Nobody Died. Just. (Celtic V Braga – Review)

It’s been discovered this week that Portugal, or Braga in particular, is not as developed as Kanus or Moscow, which made it virtually imposable to cover a premier (sic) football match in the biggest club competition in the world. I’m sure the insurance costs were high to send valued reporters to a country so lawless that millions travel to it on holiday each year.

I hear it’s based next to hell. A small right turning before hell that your average sat nav might miss. Celtic missed the turning. We got burned but nobody got killed.

It was a tale of three streams for me, all as bad as each other and all had me wishing that I was courageous enough to download Veetle and not worry about some Egyptian Mummy porn corrupting my hard-drive.

So, in-between, the stop, the starting and the jumping the fair on view was difficult to, really, give a fair appraisal too. It was like watching loads of coloured dots trying to be shaken together to make a beautiful butterfly but instead ending up a splattered mess.

It was difficult to tell the players apart. I wished at one point that our midfield had dressed up as the Village People, with Efrain Juarez being the cowboy obviously, and Glenn Loovens a panda so I could tell who was who. It seems that Loovens and Mulgrew are predictable scapegoats, which is no surprise considering Mulgrew used to be a toothpick.

The only thing that was clear to make out was the Serge Gumienny was out to be the centre of attention. His whistle went so often I thought it had an attention deficient hyperactivity disorder. He also had a look of a man that progressed through the ranks of the Hitler Youth and got the title of Commander In Chief Bastard.

Braga? Bland, boring, average with added despicableness that these South American tinged teams have. Their danger man, Alan, had all the look of a session trumpet player in UB40 not a samba star. Maybe, it’s a sign how we have fallen that these teams, who struggle to rate above average can beat us with ease and instantly forgettable ‘stars’.

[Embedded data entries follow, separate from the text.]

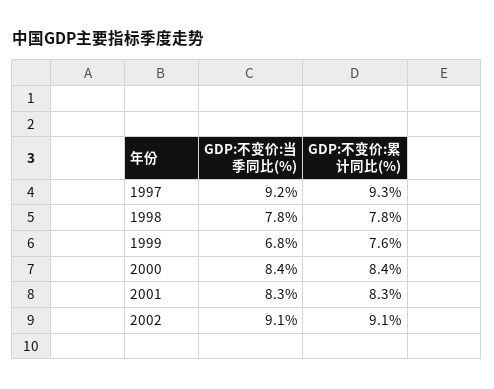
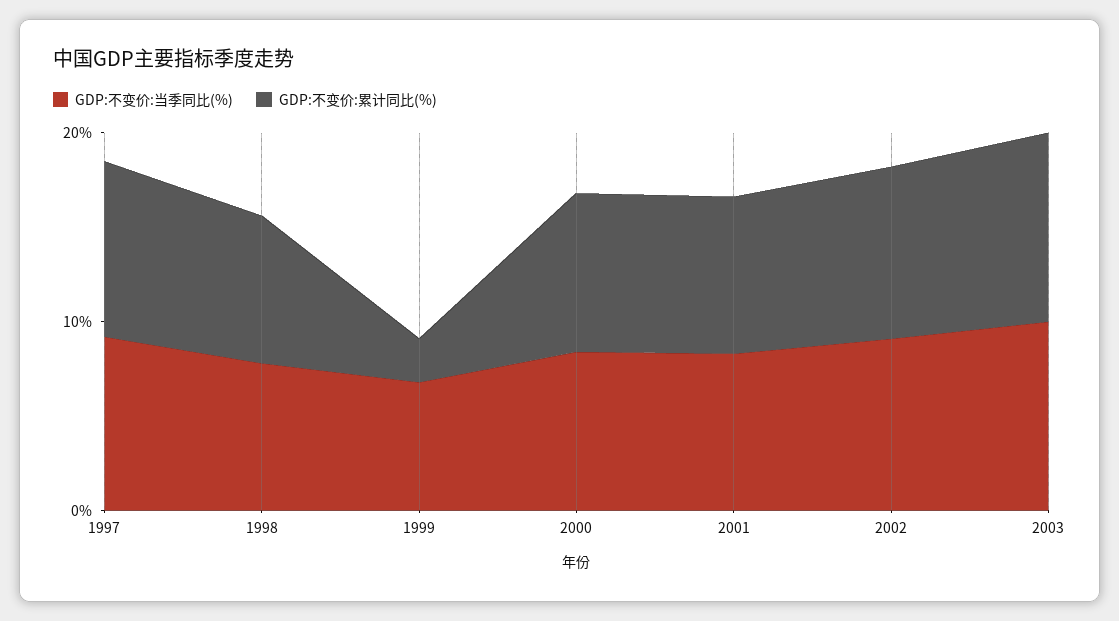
GDP:不变价:累计同比(%), 1999: 7.6 -> 2
GDP:不变价:当季同比(%), 2003: none -> 10
GDP:不变价:累计同比(%), 2003: none -> 10

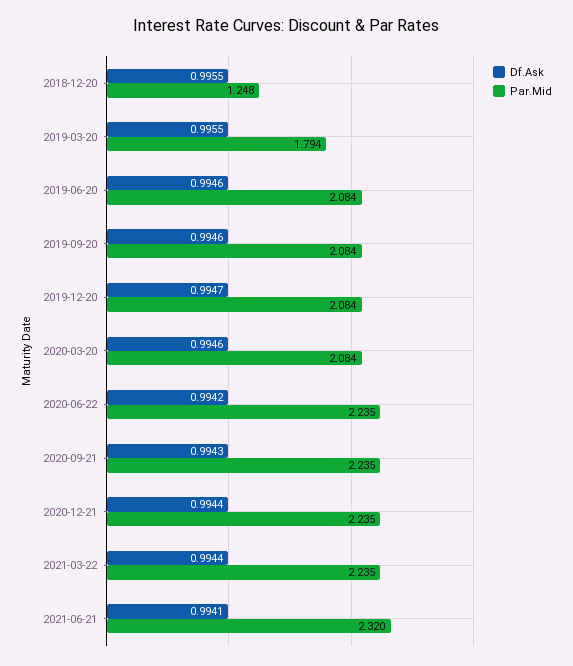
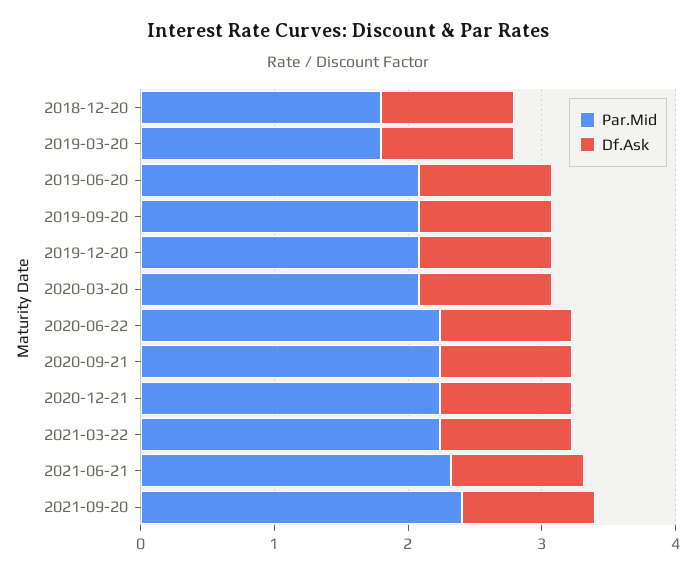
Par.Mid, 2018-12-20: 1.248 -> 1.8
Par.Mid, 2021-09-20: none -> 2.4
Df.Ask, 2021-09-20: none -> 1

The match was terrible. Both teams look like they had just been introduced to each other before kick off. Celtic couldn’t get used to the alien shape shifting technology that Braga had used on the pitch. This technology caused the pitch to change dimensions every time Celtic passed the ball causing it to go out of play.

I stopped short of phoning Doctor Who to report this phenomena. I realised that it was just our normal European away performance which causes, seemingly, decent players to become purposeful as sparrows spew.

Both teams looked bored by their ordinariness in the second half and the three nil scoreline certainly was a surprise to this watcher. One nil seemed a bet after about 15 mins of that second period.

I recently watched a documentary on the Making of Jaws. The only reason that film ended up looking the way it did was because the 25ft mechanical shark kept on breaking down causing Spielberg to rethink.

Celtic are that 25ft mechanical shark and Lennon is Spielberg. The movie hasn’t yet started to be made. I reckon we won’t need a bigger boat.